Items from a data source:

*-*-*

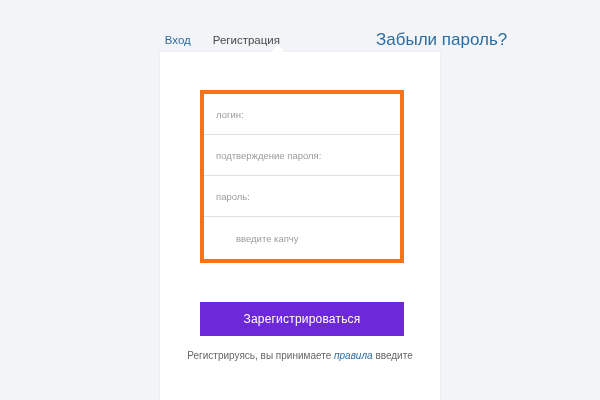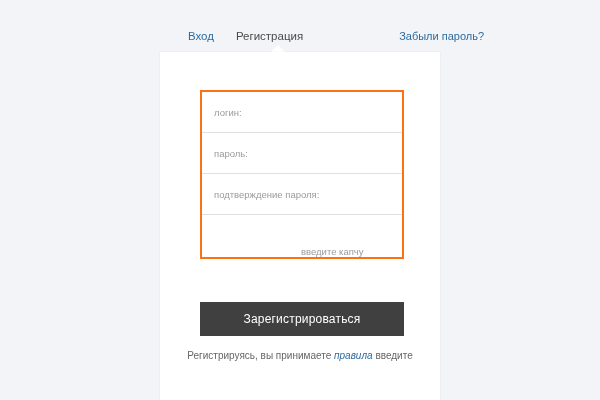"Забыли пароль?" .nav-right { font-size: 11px -> 17px }
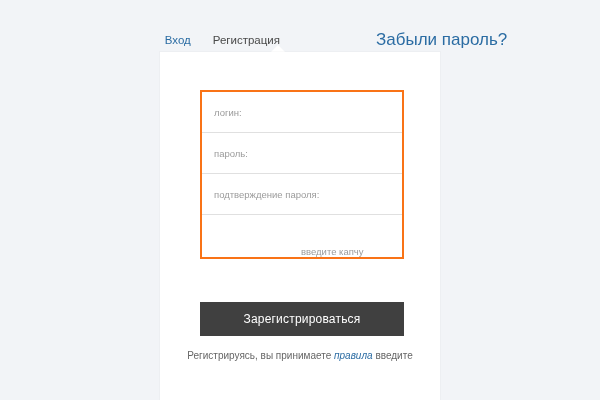"логин:" .form { border: 2px solid #f97316 -> 4px solid #f97316 }
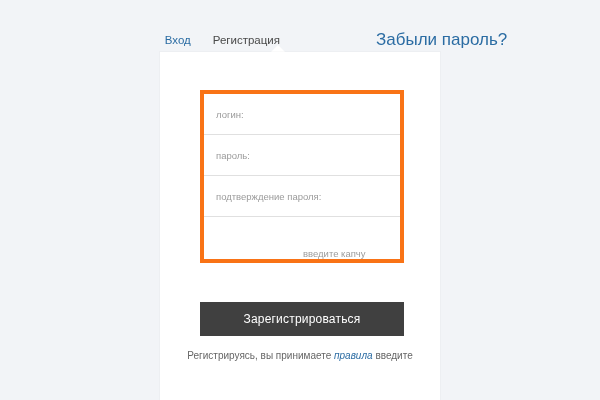"пароль:" div.field { order: before "подтверждение пароля:" -> after "подтверждение пароля:" }
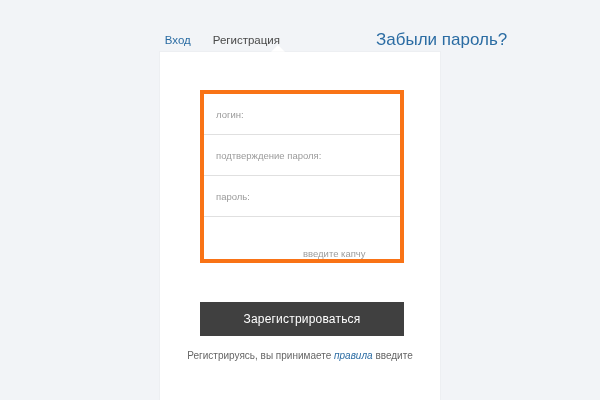"введите капчу" .captcha-row { align-items: flex-end -> center; flex-direction: none -> column }
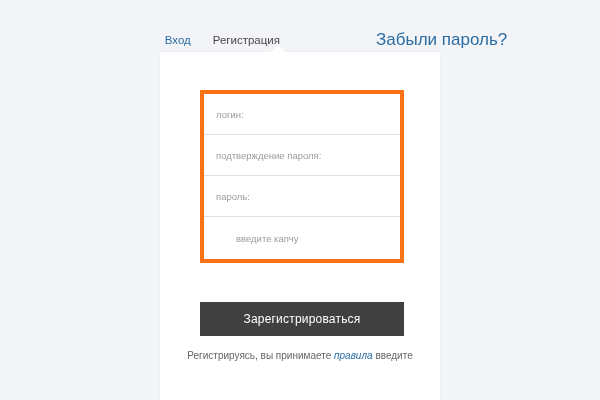"Зарегистрироваться" .submit { background: #404040 -> #6d28d9 }
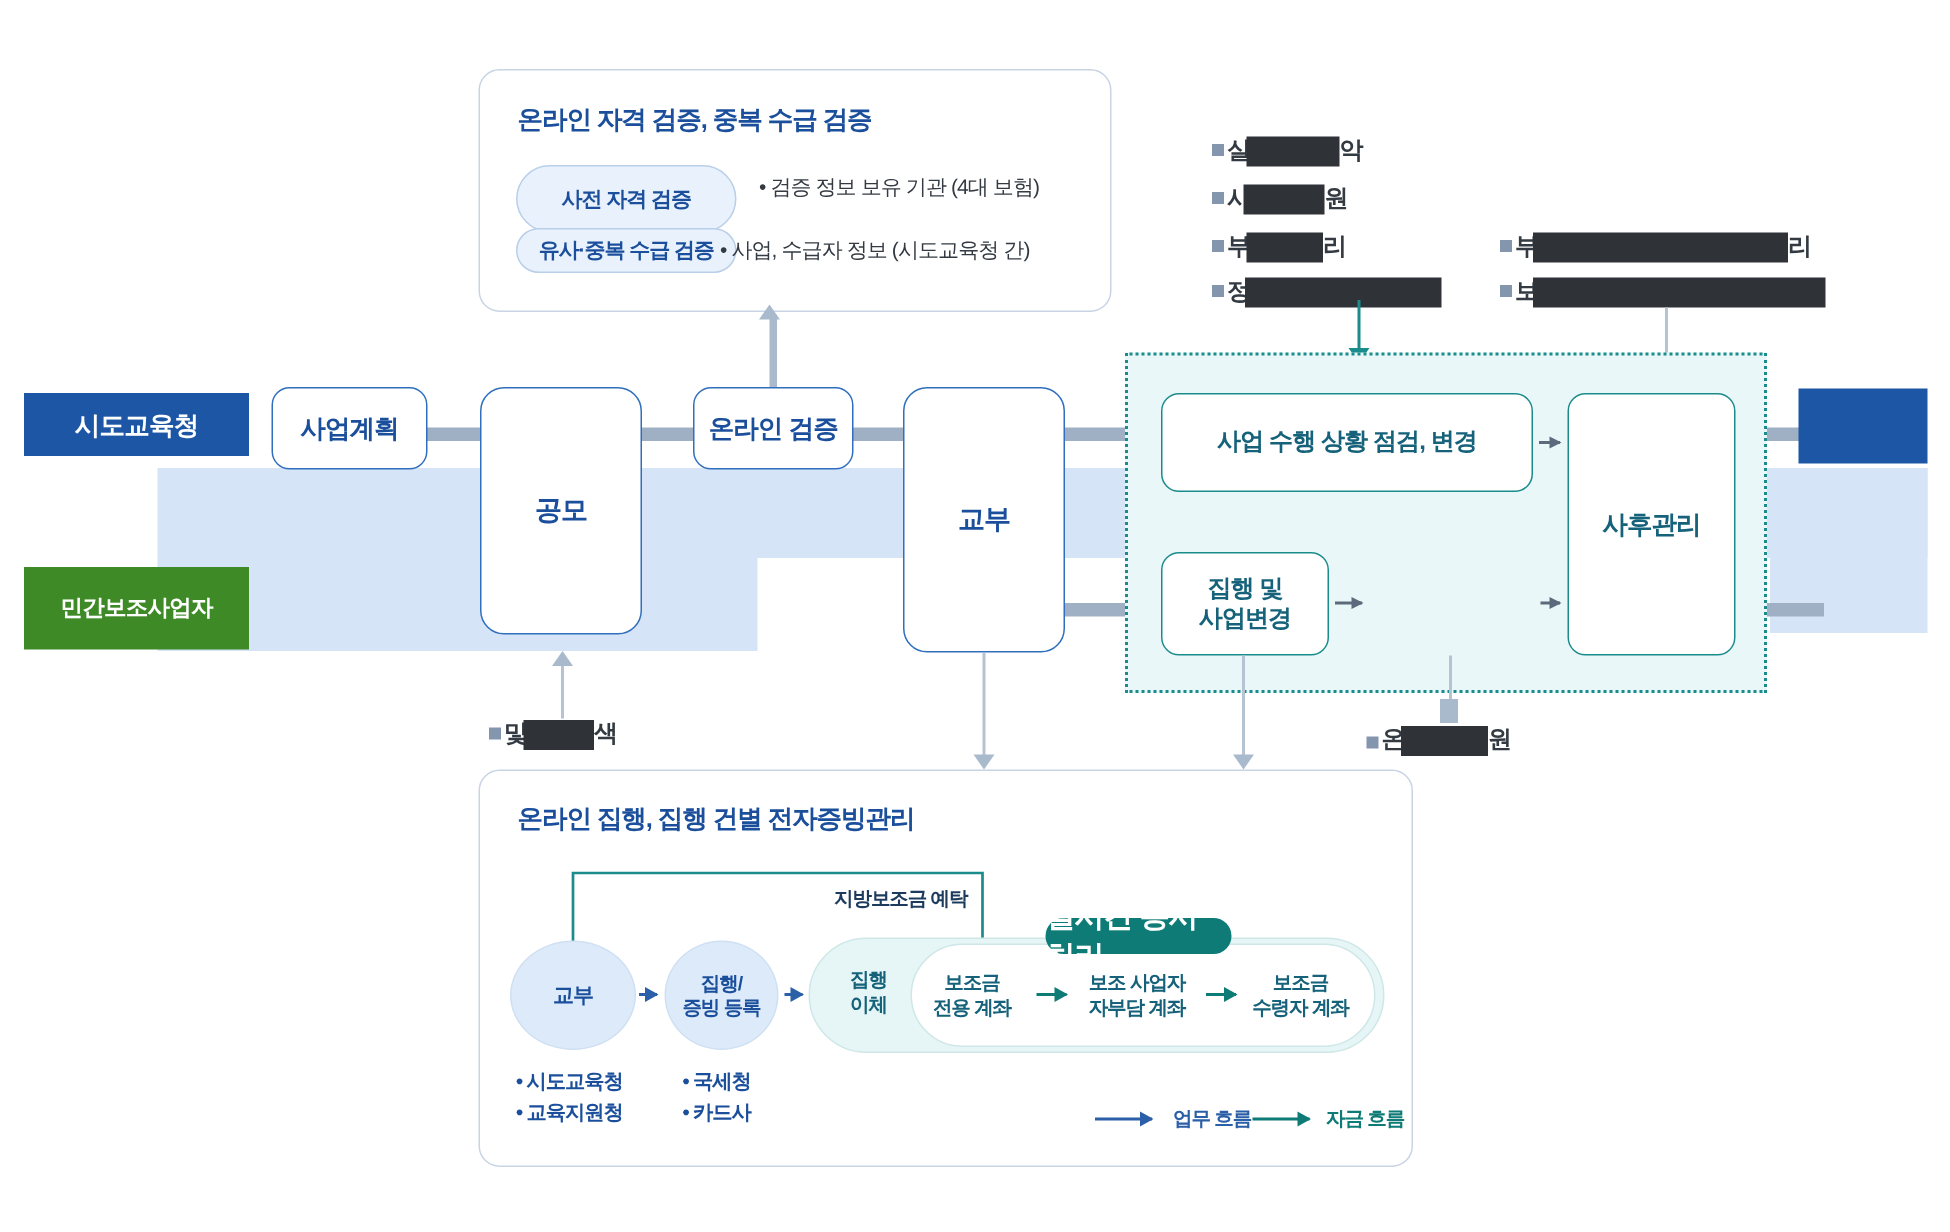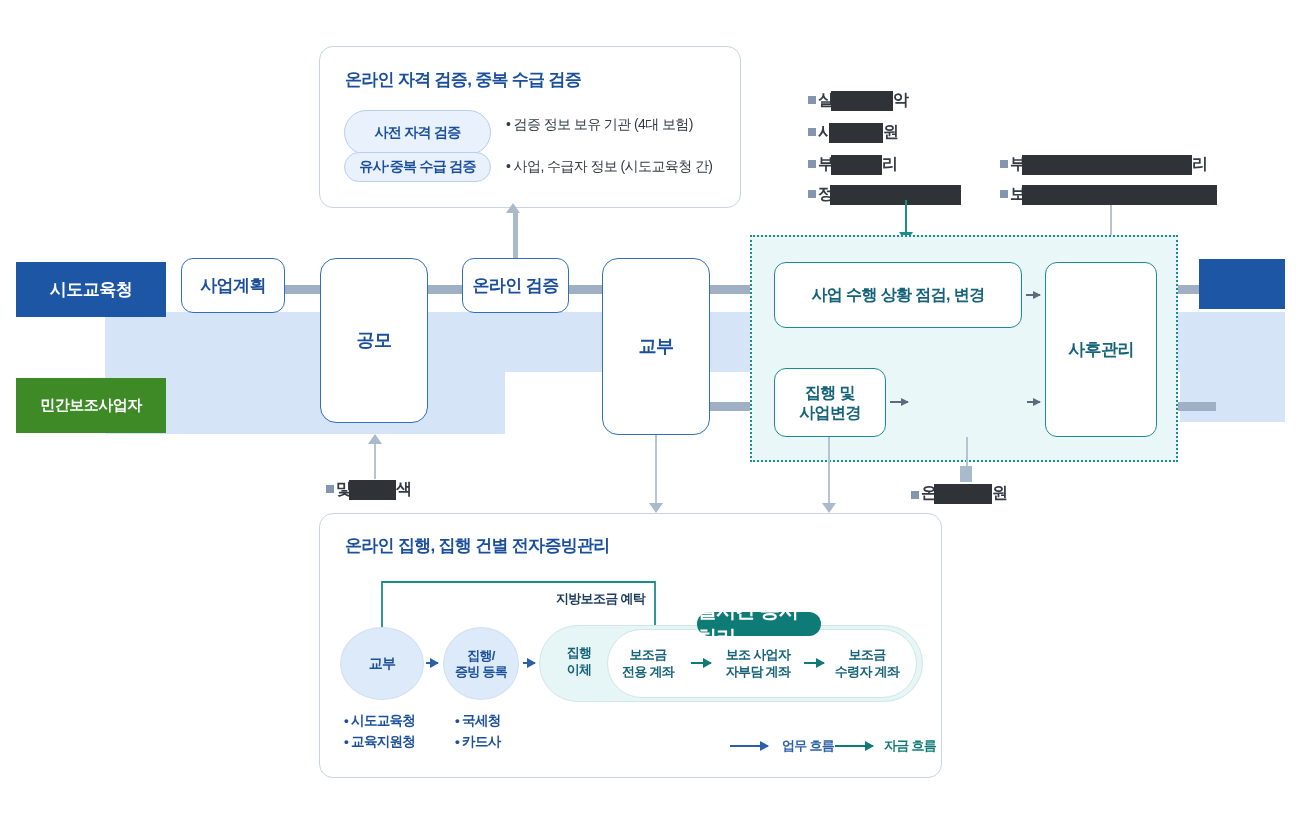"• 사업, 수급자 정보 (시도교육청" div.bullet-txt { left: 506px -> 480px }
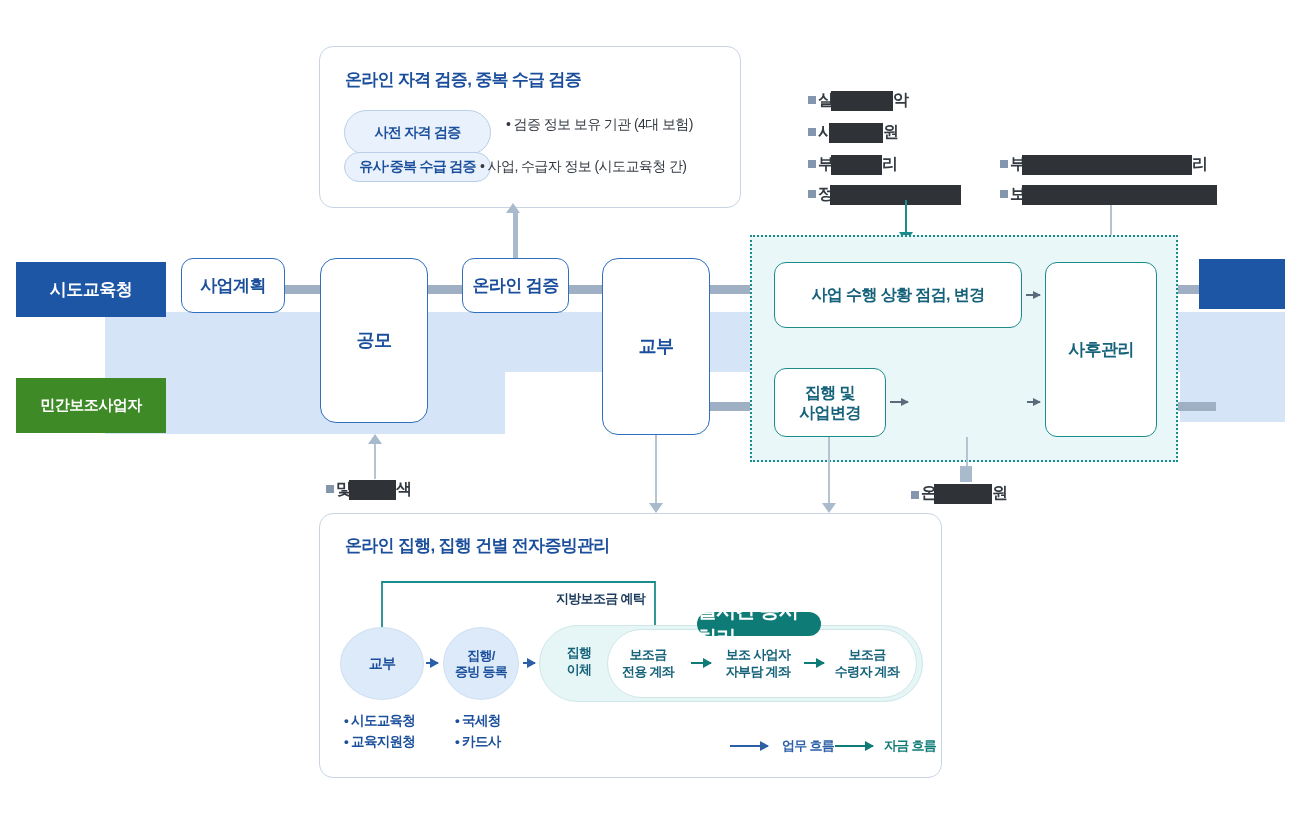"시도교육청" div.role { height: 55px -> 42px }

*-*-*

EXERCISE DETAILS ▸ Write each line exactly as it appears, from the line that holds "border: 2px solid" through the closing line of the data above, and leave every picture out.

THE COMPLETED TASK ▸
"логин:" .form { border: 2px solid #f97316 -> 4px solid #f97316 }
"пароль:" div.field { order: before "подтверждение пароля:" -> after "подтверждение пароля:" }
"введите капчу" .captcha-row { align-items: flex-end -> center; flex-direction: none -> column }
"Зарегистрироваться" .submit { background: #404040 -> #6d28d9 }
"• 사업, 수급자 정보 (시도교육청" div.bullet-txt { left: 506px -> 480px }
"시도교육청" div.role { height: 55px -> 42px }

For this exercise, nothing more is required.